Semuanya kacau. Bahkan Li Yao pun tidak bisa memahami semuanya meskipun memiliki kemampuan komputasi yang tinggi.

Saat ia merasa frustrasi, Mo Tiesheng berjalan menghampirinya.

“Besok adalah hari di mana kita akan melawan ‘Penjaga Gigi Maut’.”

Mo Tiesheng menghela napas dan berkata, “Kabar yang beredar di masyarakat adalah bahwa pemimpin Klan Salamander Api Bintang Jatuh tidak senang karena kita telah membunuh begitu banyak dari mereka di arena.

“Bangsawan berdarah perak itu tidak hanya kehilangan tim bawahan elitnya, tetapi juga menderita kerugian finansial yang besar karena ia mempertaruhkan segalanya pada bawahannya, belum lagi kegagalan itu sendiri sudah cukup memalukan.

“Oleh karena itu, bangsawan berdarah perak itu sangat marah dan membayar sejumlah besar uang, menuntut agar ‘Pengawal Gigi Maut’ membunuh kita semua!”

“Kami telah membuat peningkatan yang signifikan setelah pelatihan selama satu setengah bulan, tetapi saya khawatir kami tidak akan mampu menandingi Death Teeth Guards, sekuat apa pun kami saat ini!”

Li Yao tersenyum dan berbaring di rumput dengan tangan sebagai bantal. Dia berkata, “Jangan takut.

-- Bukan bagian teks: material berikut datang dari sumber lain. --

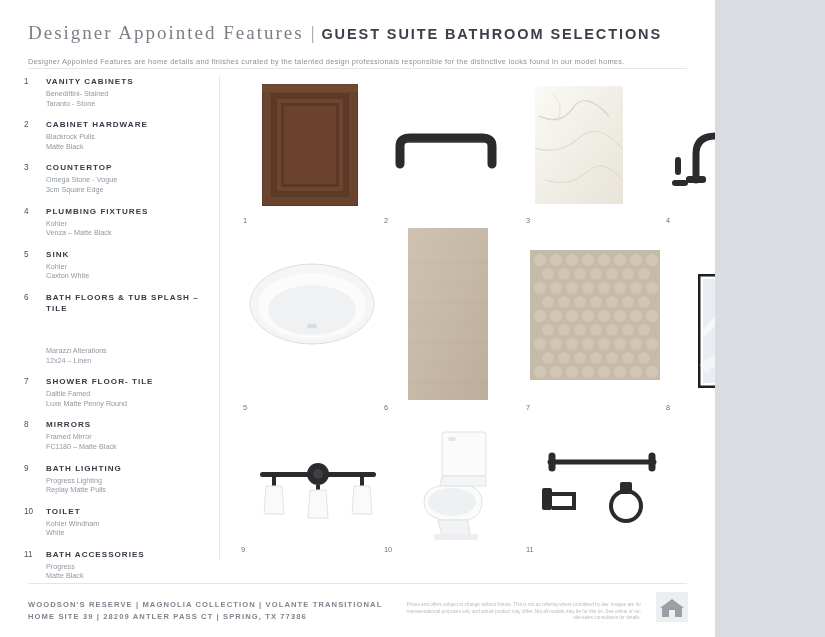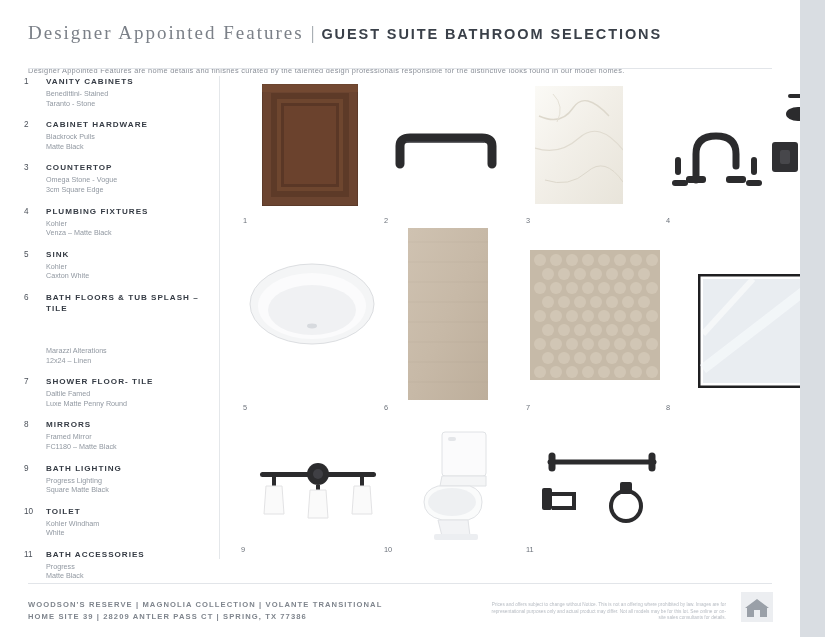"Designer Appointed Features" #page { width: 800px -> 715px }
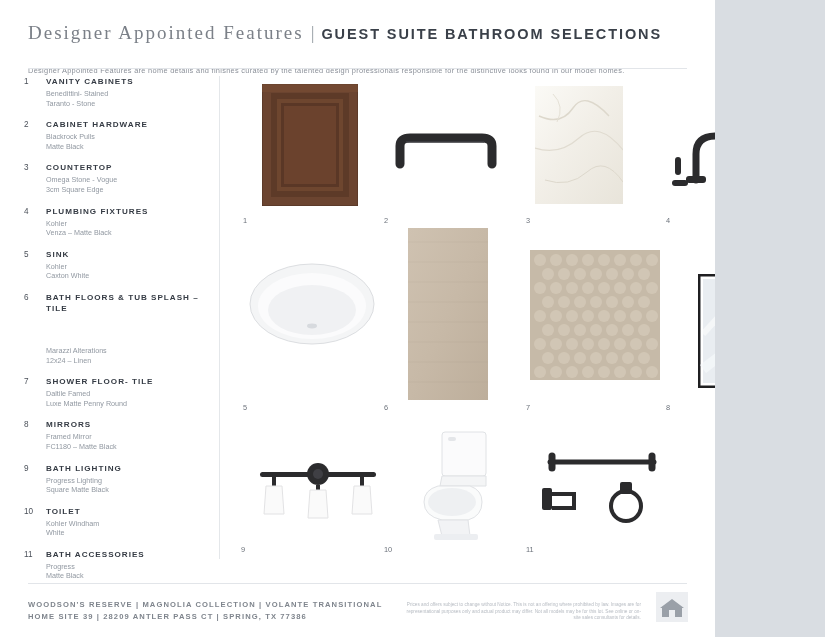"Designer Appointed Features are home" .subtitle { margin-top: 22px -> 13px }
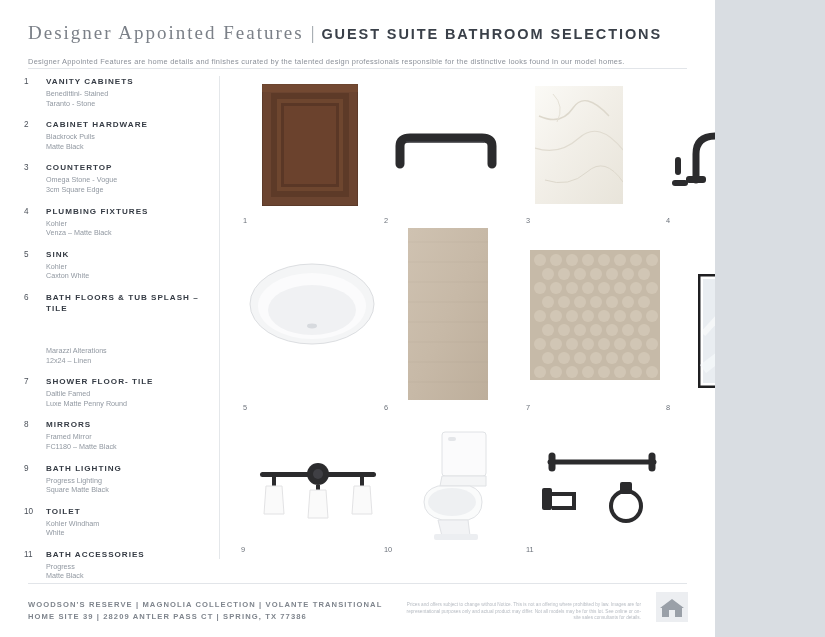"Progress Lighting" div.spec-detail { text: Square Matte Black -> Replay Matte Pulls }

Kematian… bukanlah tujuan akhir.”

Li Yao hampir yakin bahwa semuanya adalah rencana Pedang Kekacauan dan bahwa mereka akan melihat wujud asli Pedang Kekacauan besok.

Itulah awal dari permainan yang sesungguhnya.

Betapapun berbahayanya permainan itu, dia tidak pernah mau menyerah sebagai bidak catur; dia akan menjadi pemain yang melakukan langkah-langkahnya di papan catur dan bahkan orang yang memanipulasi pemain lain!

Sambil menjilati giginya, Li Yao dengan cepat menepis semua pikiran yang tidak relevan.

Rahasia harus diungkap satu per satu. Untuk saat ini, dia sebaiknya mencari tahu semua hal tentang Pedang Kekacauan terlebih dahulu!

Hiu!

Sebuah anak panah tajam melesat menembus udara di hutan dan melewati telinga kanan Li Yao, menembus jauh ke dalam pohon raksasa. Batang pohon itu segera mengeluarkan suara terbakar saat layu dan asap berbau busuk mengepul.

Pertempuran antara Li Yao, Mo Tiesheng, dan Pengawal Gigi Maut diadakan di arena terbuka bernama ‘Rawa Tulang Neraka’.

Hutan belantara yang luas itu tampak biasa saja, tetapi penuh dengan jebakan. Rawa-rawa yang tak mencolok namun memiliki daya tarik yang luar biasa tersembunyi di bawah semak-semak di mana-mana. Makhluk apa pun yang menginjaknya akan ditelan hidup-hidup. Tulang mereka tidak akan muncul ke permukaan lagi sampai waktu yang lama kemudian ketika rawa tersebut telah menyerap daging dan sumsum tulang mereka. Sisa-sisa korban biasanya memancarkan pendaran yang menakutkan dalam gelap, dan itulah mengapa ‘Rawa Tulang Neraka’ mendapatkan namanya.

‘Rawa Tulang Neraka’ adalah salah satu arena paling berbahaya di Pulau Tengkorak. Arena ini sangat berbahaya sehingga bahkan tidak ada ruang untuk mendirikan auditorium. Penonton hanya bisa menyaksikan pertempuran yang sedang berlangsung melalui ‘Mata Roh Terbang’ yang tersebar rapat di hutan. Dua belas menit setelah dua puluh dua gladiator termasuk Li Yao dipindahkan ke Rawa Tulang Neraka, hanya tiga yang tersisa.

Li Yao melihat sendiri dua gladiator ditelan rawa, dan kulit salah satu gladiator mengalami luka borok dan terbakar setelah terkena panah, lalu mati mengenaskan di tempat itu.